### Instructions for the task
Only the lines from the top of the data through the one with "[318,274,683,288] [78,294,318,308] Working" are to be written out, each exactly as it stands.

*** The data ***

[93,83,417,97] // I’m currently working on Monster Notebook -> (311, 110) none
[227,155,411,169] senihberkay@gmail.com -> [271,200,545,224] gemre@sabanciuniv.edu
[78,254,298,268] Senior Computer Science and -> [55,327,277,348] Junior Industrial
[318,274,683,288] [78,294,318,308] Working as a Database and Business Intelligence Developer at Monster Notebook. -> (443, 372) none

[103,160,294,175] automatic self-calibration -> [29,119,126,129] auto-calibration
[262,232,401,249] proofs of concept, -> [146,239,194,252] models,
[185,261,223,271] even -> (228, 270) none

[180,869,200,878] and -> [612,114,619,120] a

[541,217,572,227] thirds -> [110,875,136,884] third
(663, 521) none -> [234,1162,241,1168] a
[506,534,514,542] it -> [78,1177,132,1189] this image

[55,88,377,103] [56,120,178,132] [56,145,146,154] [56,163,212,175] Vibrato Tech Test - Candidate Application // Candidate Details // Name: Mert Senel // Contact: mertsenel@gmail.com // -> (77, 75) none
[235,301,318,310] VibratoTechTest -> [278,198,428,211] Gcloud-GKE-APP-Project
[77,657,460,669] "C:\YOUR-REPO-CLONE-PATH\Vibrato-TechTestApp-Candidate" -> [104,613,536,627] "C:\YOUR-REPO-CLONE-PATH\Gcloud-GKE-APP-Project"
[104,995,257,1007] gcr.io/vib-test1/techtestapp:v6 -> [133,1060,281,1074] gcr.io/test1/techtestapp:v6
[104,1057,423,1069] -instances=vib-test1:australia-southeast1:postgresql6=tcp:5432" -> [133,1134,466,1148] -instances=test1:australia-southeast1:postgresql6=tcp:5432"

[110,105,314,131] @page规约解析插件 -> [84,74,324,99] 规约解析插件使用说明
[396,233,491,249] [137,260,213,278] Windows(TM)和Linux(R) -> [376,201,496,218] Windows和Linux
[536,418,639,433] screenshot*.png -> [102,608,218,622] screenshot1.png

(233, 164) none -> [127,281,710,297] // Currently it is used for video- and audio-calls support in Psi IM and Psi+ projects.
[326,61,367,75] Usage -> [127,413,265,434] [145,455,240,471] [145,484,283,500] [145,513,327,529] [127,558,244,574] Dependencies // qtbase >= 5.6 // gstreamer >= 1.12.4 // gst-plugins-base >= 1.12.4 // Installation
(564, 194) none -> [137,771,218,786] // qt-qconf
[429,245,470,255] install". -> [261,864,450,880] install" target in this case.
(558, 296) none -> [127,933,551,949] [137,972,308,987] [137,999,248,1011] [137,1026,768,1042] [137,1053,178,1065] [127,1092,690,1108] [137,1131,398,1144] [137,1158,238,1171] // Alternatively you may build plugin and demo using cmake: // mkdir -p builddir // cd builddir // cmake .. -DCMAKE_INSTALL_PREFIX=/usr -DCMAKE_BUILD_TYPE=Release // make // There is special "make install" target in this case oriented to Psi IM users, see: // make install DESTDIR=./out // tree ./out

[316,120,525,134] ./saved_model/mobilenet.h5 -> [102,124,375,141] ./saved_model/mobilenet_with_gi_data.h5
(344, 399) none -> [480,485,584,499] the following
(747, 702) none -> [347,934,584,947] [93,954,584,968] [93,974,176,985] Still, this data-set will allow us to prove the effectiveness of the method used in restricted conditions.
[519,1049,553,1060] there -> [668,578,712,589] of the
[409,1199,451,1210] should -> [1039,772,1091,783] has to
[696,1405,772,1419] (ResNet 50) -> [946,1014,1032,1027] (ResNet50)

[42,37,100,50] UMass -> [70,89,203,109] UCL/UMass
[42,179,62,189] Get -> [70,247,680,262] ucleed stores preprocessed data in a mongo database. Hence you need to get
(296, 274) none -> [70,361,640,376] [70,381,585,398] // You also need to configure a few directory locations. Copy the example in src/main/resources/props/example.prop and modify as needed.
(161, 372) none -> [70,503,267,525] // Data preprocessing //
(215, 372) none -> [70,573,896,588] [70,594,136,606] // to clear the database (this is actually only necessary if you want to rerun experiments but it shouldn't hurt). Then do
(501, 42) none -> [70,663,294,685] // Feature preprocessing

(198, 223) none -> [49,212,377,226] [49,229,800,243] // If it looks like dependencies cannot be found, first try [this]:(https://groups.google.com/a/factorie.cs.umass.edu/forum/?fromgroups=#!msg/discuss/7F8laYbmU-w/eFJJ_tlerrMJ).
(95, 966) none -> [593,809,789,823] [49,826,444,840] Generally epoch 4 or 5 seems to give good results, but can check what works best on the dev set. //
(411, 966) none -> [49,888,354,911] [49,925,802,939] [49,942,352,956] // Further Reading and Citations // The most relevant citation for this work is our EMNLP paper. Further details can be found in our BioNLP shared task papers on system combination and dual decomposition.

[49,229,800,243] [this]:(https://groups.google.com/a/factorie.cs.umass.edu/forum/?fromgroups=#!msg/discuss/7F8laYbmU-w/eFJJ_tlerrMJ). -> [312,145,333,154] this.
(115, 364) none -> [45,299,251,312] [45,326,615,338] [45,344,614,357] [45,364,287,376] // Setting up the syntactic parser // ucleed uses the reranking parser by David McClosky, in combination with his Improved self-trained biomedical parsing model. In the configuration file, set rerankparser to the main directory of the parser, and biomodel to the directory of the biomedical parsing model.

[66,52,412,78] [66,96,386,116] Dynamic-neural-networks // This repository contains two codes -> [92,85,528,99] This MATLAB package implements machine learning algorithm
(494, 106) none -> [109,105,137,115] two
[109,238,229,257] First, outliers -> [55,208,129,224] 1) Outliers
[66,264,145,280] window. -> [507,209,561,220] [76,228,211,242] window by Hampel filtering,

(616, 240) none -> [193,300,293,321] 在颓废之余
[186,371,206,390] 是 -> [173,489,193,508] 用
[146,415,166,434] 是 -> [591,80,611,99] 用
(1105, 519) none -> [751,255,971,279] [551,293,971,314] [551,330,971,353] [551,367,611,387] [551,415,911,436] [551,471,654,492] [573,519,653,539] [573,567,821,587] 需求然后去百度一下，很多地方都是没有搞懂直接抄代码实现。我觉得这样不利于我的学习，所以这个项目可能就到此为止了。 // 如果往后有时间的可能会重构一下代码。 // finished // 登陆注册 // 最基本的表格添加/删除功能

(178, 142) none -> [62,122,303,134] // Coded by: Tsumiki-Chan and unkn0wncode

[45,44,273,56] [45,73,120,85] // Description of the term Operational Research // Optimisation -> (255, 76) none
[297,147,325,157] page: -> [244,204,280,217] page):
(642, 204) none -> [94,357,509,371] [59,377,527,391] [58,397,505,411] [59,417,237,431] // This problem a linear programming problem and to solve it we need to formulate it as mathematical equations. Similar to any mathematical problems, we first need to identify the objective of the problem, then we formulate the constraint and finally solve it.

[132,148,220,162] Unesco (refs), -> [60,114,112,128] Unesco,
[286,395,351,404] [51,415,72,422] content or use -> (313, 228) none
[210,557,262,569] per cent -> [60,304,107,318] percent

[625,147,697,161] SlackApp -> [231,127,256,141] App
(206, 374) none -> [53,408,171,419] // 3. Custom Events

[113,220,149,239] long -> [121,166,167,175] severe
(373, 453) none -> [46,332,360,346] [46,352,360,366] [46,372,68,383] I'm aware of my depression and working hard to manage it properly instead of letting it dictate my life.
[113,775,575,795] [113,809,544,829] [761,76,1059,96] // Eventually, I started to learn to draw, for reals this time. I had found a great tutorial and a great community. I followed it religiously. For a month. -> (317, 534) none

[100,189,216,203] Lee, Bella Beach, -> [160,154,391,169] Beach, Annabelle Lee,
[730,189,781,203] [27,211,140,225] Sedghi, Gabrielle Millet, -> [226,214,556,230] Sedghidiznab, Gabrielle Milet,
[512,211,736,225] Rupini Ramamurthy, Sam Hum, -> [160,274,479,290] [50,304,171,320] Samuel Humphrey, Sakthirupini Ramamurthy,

*** End of The data ***

### Written response
[93,83,417,97] // I’m currently working on Monster Notebook -> (311, 110) none
[227,155,411,169] senihberkay@gmail.com -> [271,200,545,224] gemre@sabanciuniv.edu
[78,254,298,268] Senior Computer Science and -> [55,327,277,348] Junior Industrial
[318,274,683,288] [78,294,318,308] Working as a Database and Business Intelligence Developer at Monster Notebook. -> (443, 372) none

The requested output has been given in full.